New executables useful for the end users will go to /usr/bin and /usr/sbin, and new data will go to /usr/share/vyos, as per the filesystem hierarchy standard as well.

We've also introduced environment variables for referencing those directories. I suppose we've learnt the lesson of hardcoded paths too well by now, so let's avoid them in the future. Instead we can reference the directories by:

vyos_libexec_dir=/usr/libexec/vyos
vyos_op_scripts_dir=/usr/libexec/vyos/op_mode
vyos_validators_dir=/usr/libexec/vyos/validators
vyos_completion_dir=/usr/libexec/vyos/completion
vyos_conf_scripts_dir=/usr/libexec/vyos/conf_mode
vyos_sbin_dir=/usr/sbin
vyos_bin_dir=/usr/bin

How to write an operational command definition

For the proof of concept, I've migrated the operational mode commands for traffic dumps and bandwidth usage. Let's look at the CLI for traffic dumps.

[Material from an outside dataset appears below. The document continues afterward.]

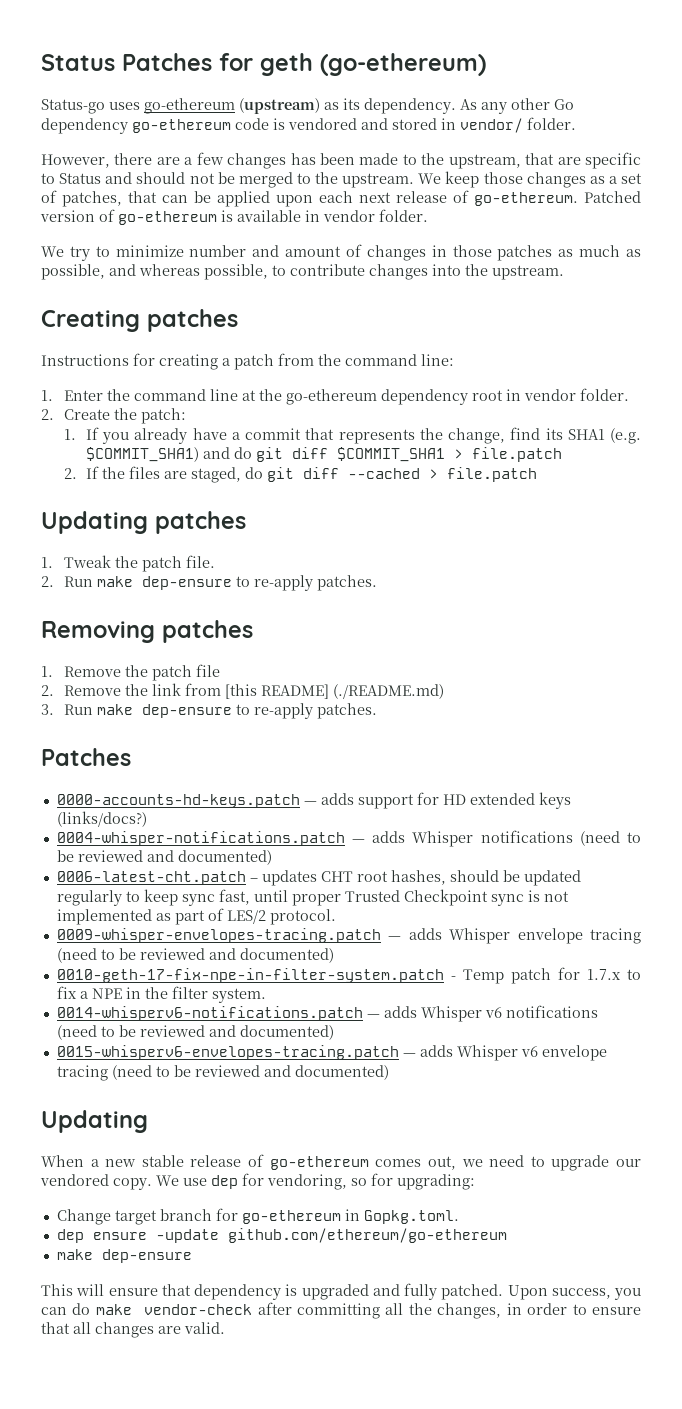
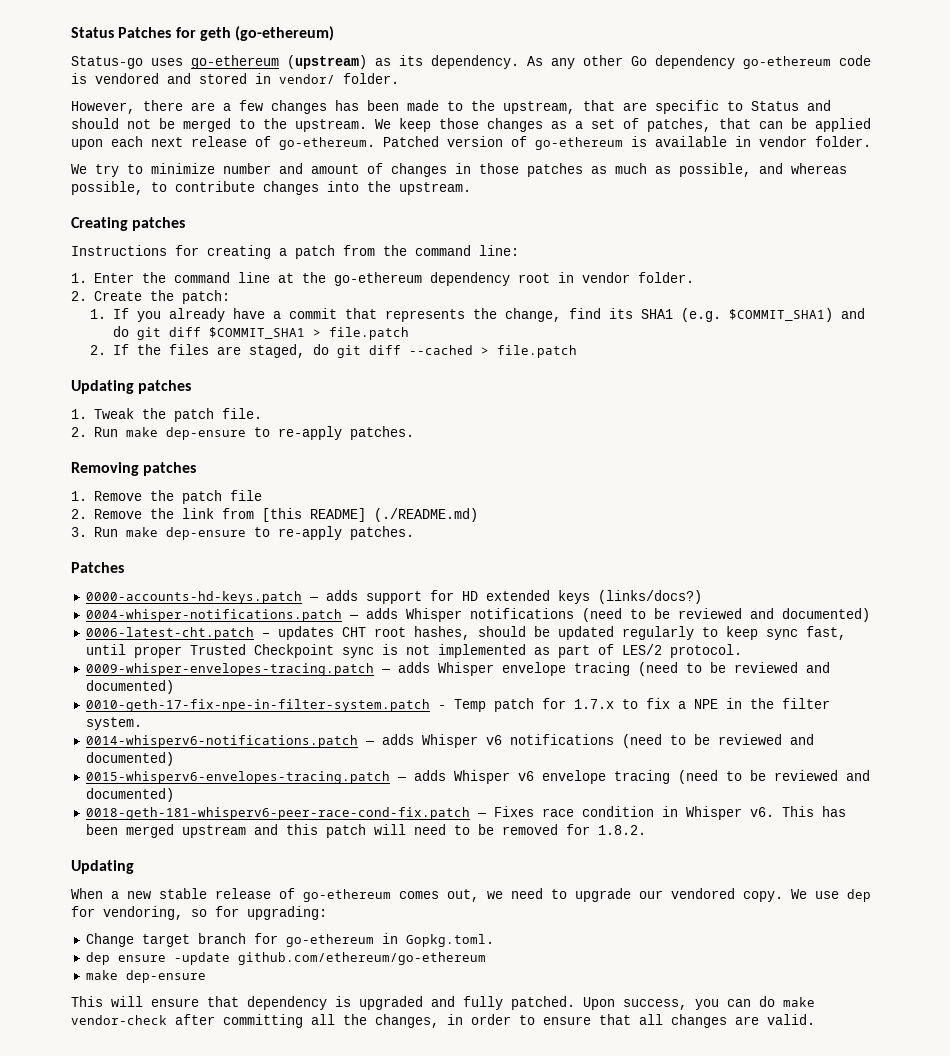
+ 0018-geth-181-whisperv6-peer-race-cond-fix.patch — Fixes race condition in Whisper v6. This has been merged upstream and this patch will need to be removed for 1.8.2.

You can find its definitions in op-mode-definitions/traffic-dump.xml

It is relatively short, but demonstrates the most important concepts found in op mode commands. It also doesn't use any external scripts and instead calls tcpdump directly, which is acceptable because the commands are very short and simple and are run with the same unprocessed arguments unconditionally. If you want to look at a something that uses external scripts, check out the CLI for DNS forwarding.

I took a chance to redesign that CLI. Before that the op mode CLI for making traffic dumps was well hidden under "run monitor interfaces ... traffic ...". Many people weren't even aware that it exists, the fact that most people just run tcpdump by hand notwithstanding.

Now those commands are "run monitor traffic interface $intf <filter $filter | save $file [filter $filter] >".

Let's look at the XML file. Sadly, Posthaven won't let me paste XML into here properly (we should migrate from it — it only got worse over time), so please open the link and follow it with me.

It starts with interfaceDefinition tag, it's mandatory. Then we have a node. Much like in conf mode, there are three types of nodes: normal nodes ("node" tag) that are containers for other nodes (e.g. "show" or "reset"); tag nodes ("tagNode" tag) that take arguments (such as "interface" or "filter" in our case); and leaf nodes ("leafNode" tag) that are terminal nodes (such as "statisics" in "show dns forwarding statistics").

Any kind of op mode node can have a command attached to it with the "command" tag. We just put tcpdump commands in there. Notice the arguments like $4 and $6. This is how the op mode handler passes arguments to commands: you need to reference the number of the word in the command, starting with one. In our case "monitor traffic interface eth0" needs to pass eth0 to tcpdump, eth0 is the word number 4 in that line, so we use $4.

Inside properties, you can specify the help string with the "help" tag, that's what you get in the first level of tab completion. The "completionHelp" tag is more interesting. It defines the completion you get on the second tab press in a command that takes arguments, such as "interface" in our case. That tag may include one or more instances of:
  • "list" tags — those are static lists of options, interface speed in ethernet is a perfect example, "<list>10 100 1000 2500 10000</list>"
  • "script" tags — those are paths to scripts that produce a list of something, that's what we keep in the ${vyos_completion_dir}
  • "path" tags — those are configuration paths, such as "interfaces ethernet". It only makes sense for tag nodes of course, even though technically you can use any non-leaf node there. It's a thin wrapper for /bin/cli-shell-api listNodes $path

And that's pretty much all that is to it. You can fine the RelaxNG schema and its compact syntax equivalent right there in the package.

Join the work

The vyatta-op package has lots of simple commands that are a perfect fit for new contributors, so it makes a good starting point if you want to join VyOS development. Create a task in our Phabricator, write your code, reference the task number in the commits, and make a pull request against vyos-1x. For more complicated commands, it's a good idea to discuss it first.

The "reboot"/"show reboot", "show hardware", and "show system" families are perfect candidates since most of the commands there call just one system command. Let's make the command definitions easily readable and editable!